L’Irlande et le Portugal sur la bonne voie

le 05/03/2013 L'AGEFI Quotidien / Edition de 7H

L’Eurogroupe s’est penché sur l’extension des maturités des prêts à ces deux pays « sur les rails »

Etendre les maturités des prêts accordés à l’Irlande et au Portugal dans le cadre de leur sauvetage financier permettrait aux deux États membres de soulager leurs finances publiques en lissant dans le temps les pics de remboursement de la dette contractée. « Un retour au financement normal sur les marchés est possible. Il faut trouver la juste récompense pour ces efforts », a considéré le ministre français de l’Economie et des Finances, Pierre Moscovici.

Selon le président de l’Eurogroupe, le Néerlandais Jeroen Dijsselbloem, les discussions ont porté sur les stratégies de sortie des programmes irlandais et portugais qui « sont sur les rails malgré des circonstances macroéconomiques difficiles ». Il s’est limité à reconnaître que la question d’une extension des maturités des prêts accordés aux deux pays avait été soulevée, constatant la « flexibilité » des Dix-sept à apporter une réponse positive aux requêtes irlandaise et portugaise.

Ces discussions se poursuivront aujourd’hui à vingt-sept puisque l’extension évoquée concerne non seulement les prêts du Fonds européen de stabilité financière (FESF), le fonds de sauvetage provisoire de la zone euro, et le Mécanisme européen de stabilisation financière (MESF), un fonds géré par la Commission européenne au nom de l’Union Européenne. Si un accord est trouvé lors du Conseil Écofin, la Commission demandera à la «troïka» (Commission, BCE, FMI) de « trouver la meilleure option possible », a indiqué le commissaire chargé de l’euro, Olli Rehn. Le ministre irlandais Micheal Noonan avait fait savoir que son pays demandait une extension moyenne de la maturité de ses emprunts à 15 ans. En juillet 2012, Dublin avait bénéficié d’une baisse des taux d’intérêt et d’un allongement des maturités assortis à ses prêts (de 5 ans et demi à 12 ans et demi) qui lui ont permis d’économiser 11 milliards d’euros.

Accueillant le nouveau ministre chypriote Michalis Sarris, l’Eurogroupe a demandé une accélération des négociations visant à aboutir, dans la deuxième quinzaine de mars, à un accord sur le sauvetage de Chypre. Il s’est félicité que le nouveau gouvernement chypriote accepte la tenue d’un audit indépendant sur l’application des règles anti-blanchiment.

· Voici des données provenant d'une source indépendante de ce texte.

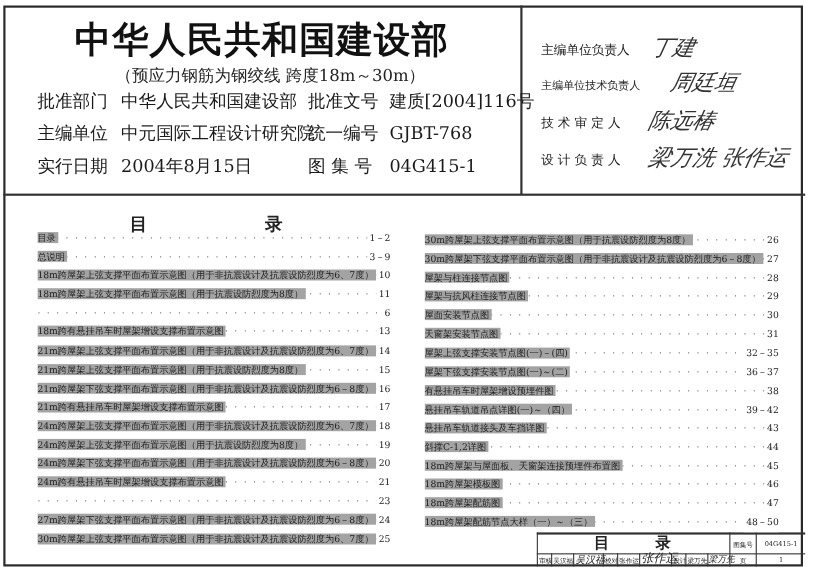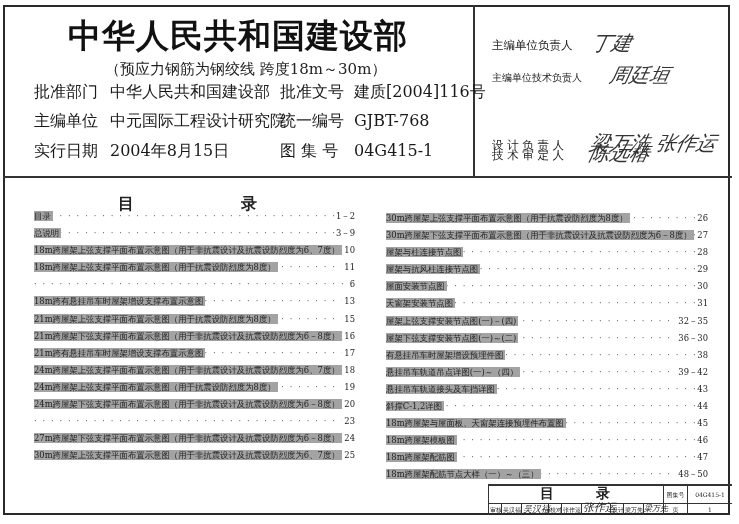"技 术 审 定 人" .s3 { margin-top: 44px -> none }
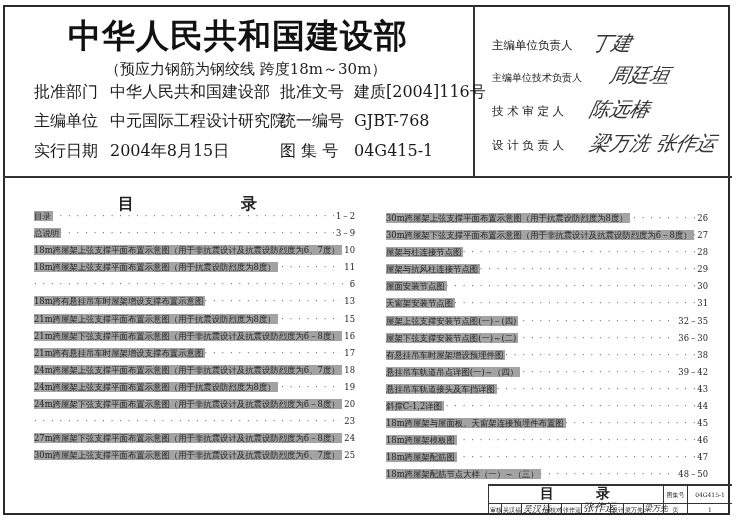"21m跨屋架上弦支撑平面布置示意图（用于非抗震设计及抗震设防烈度为6、7度）" div.row { html: none -> <div><span>21m跨屋架上弦支撑平面布置示意图（用于非抗震设计及抗震设防烈度为6、7度）</span><span>14</span></div> }
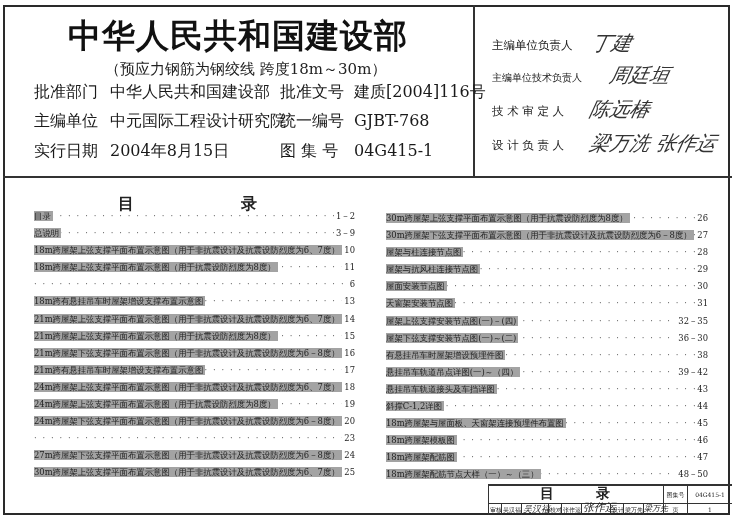"36－30" span.p { text: 30 -> 37 }
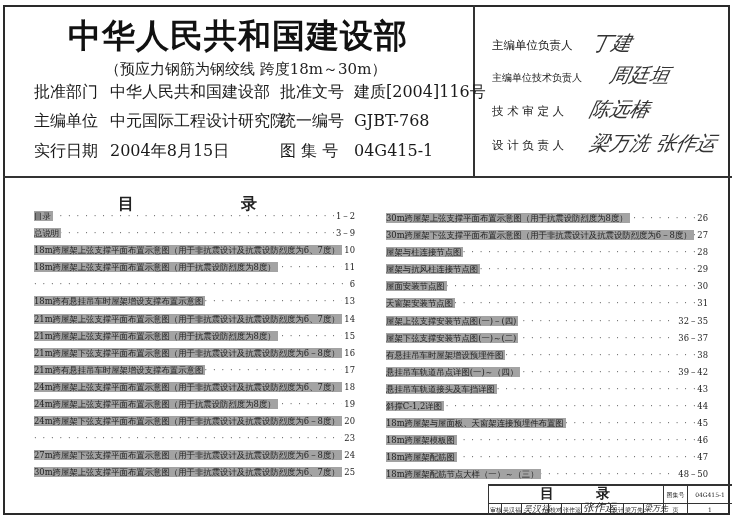"24m跨有悬挂吊车时屋架增设支撑布置示意图" div.row { html: none -> <div><span>24m跨有悬挂吊车时屋架增设支撑布置示意图</span><span>21</span></div> }
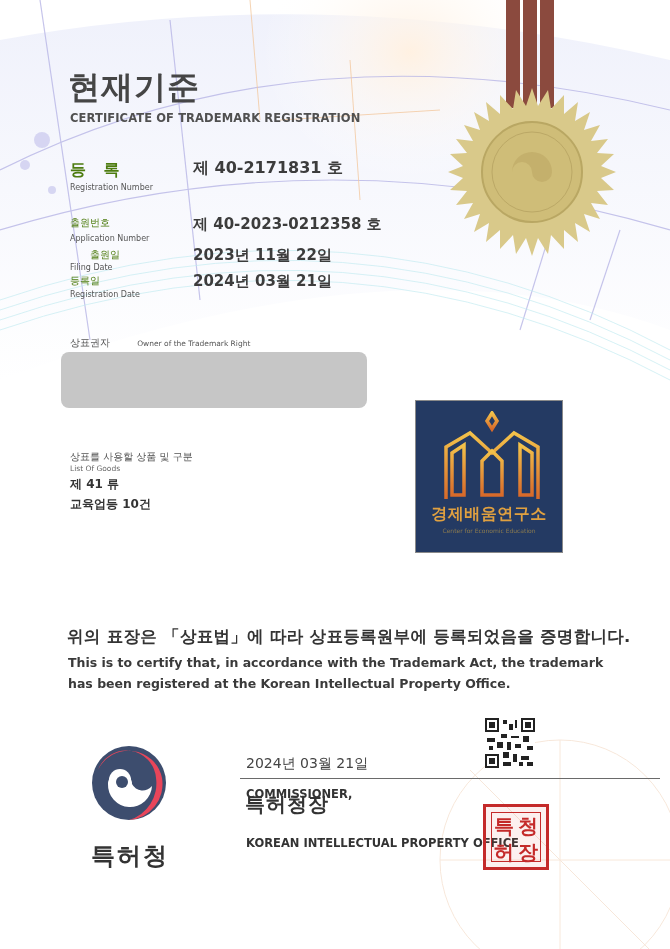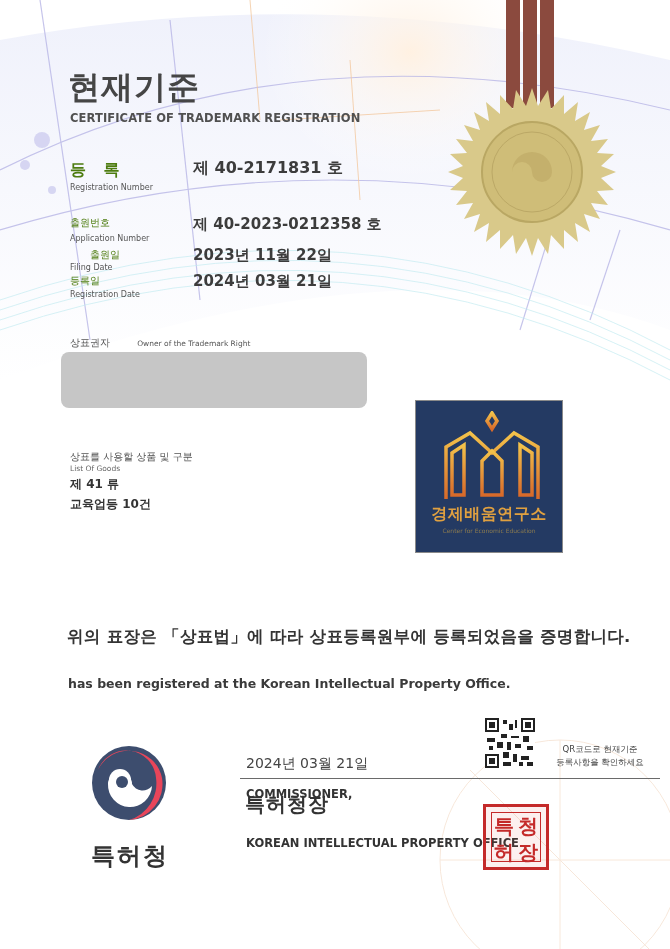"This is to certify that," div.abs { html: none -> <div>This is to certify that, in accordance with the Trademark Act, the trademark</div> }
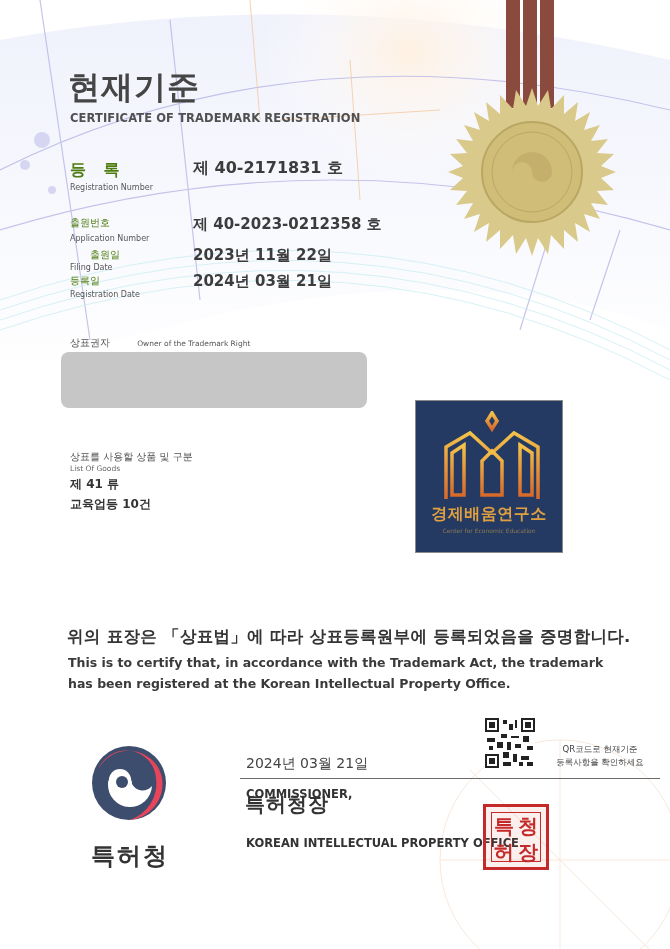"QR코드로 현재기준" div.abs { html: <div> <div>QR코드로 현재기준</div> <div>등록사항을 확인하세요</div> </div> -> none }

Même si la composition du groupe d’experts - une société privée pour les Européens, des inspecteurs du Conseil de l’Europe pour Nicosie - divise encore les partenaires. Michalis Harris a, par ailleurs, rejeté toute perte financière imposée aux épargnants clients de banques établies à Chypre, craignant un risque de fuite des capitaux.

Pierre Moscovici a appelé le Royaume-Uni à accepter aujourd’hui l’accord politique de principe sur le paquet CRD4 qui introduit les normes bancaires de Bâle 3 dans l’Union Européenne et prévoit une limitation des bonus des dirigeants bancaires. « Tout le monde peut et doit vivre avec ces dispositions. Je ne crois pas du tout qu’il faille les accommoder pour un pays », a considéré le ministre, n’excluant pas que Londres invoque la défense de ses intérêts stratégiques.